Eva returns in September 2015 and rekindles with Jason, however she becomes upset when Jason throws her out for feeling sorry for him. In 2016, Jason found out that his father Tony had died of a heart attack. Jason blamed Liz McDonald for Tony's death, which he said that if it was not for Liz, Tony would not have left and that Tony's death would have been prevented. In May 2016, after being rejected by Eva, he took Callum's friend Gemma Winter (Dolly-Rose Campbell) home with him.
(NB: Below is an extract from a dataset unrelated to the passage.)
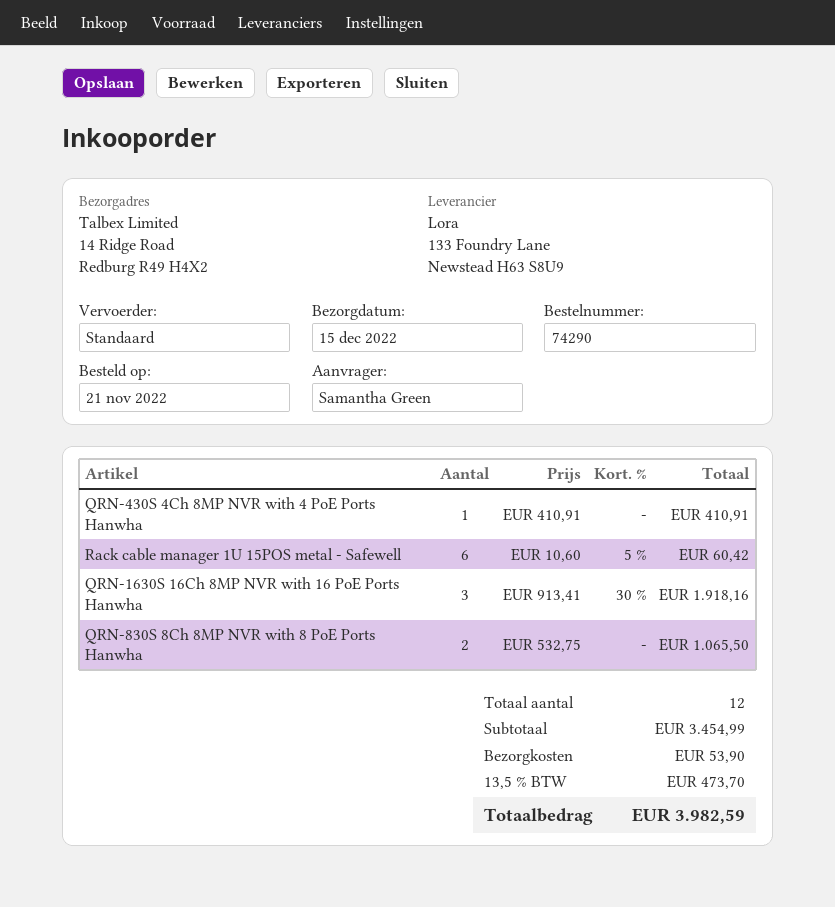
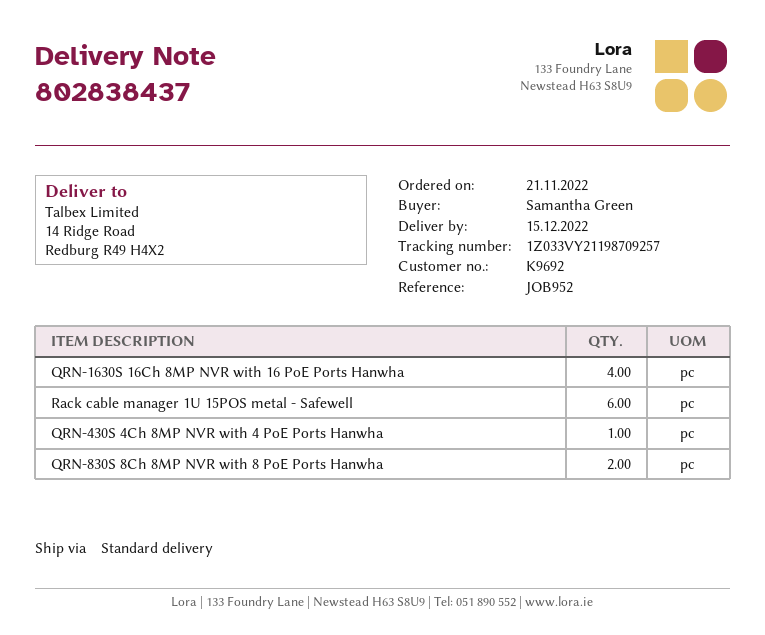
QRN-1630S 16Ch 8MP NVR with 16 PoE Ports Hanwha: 3 -> 4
In the coming weeks, Callum's body is found buried under Gail Rodwell's granny annex. He is initially a suspect for Callum's murder, but is ruled out when they believe the lie that it was Tony who killed him. Gemma then tells him she knows it's not his fault but he should watch his back as his dad "did it" and people will take revenge on him. His van is soon torched and he believes it is retaliation from one of Callum's friends, but it is actually his mother's partner Pat Phelan (Connor McIntyre) who is pretending that it's them to scare him and take his business. Phelan tells him he should leave to which he agrees and lets him 'look after' the business, unknown that he is actually conning him; even though Todd has figured him out. Before going, he goes to say goodbye to Sarah in a mental hospital where she has been committed because of being paranoid over Callum (unbeknown to Jason, she witnessed his murder at the hands of her sister-in-law, Kylie, played by Paula Lane) and being diagnosed with postpartum psychosis. He goes back home and says an emotional farewell to Todd, Eileen and Sean before going to Thailand.

== Reception ==
Thomas was nominated for the "Sexiest Male" accolade at the 2008, 2009, 2010, and 2014 British Soap Awards. Laura-Jayne Tyler from Inside Soap joked that Jason had the "Best Torso" of 2016 Coronation Street.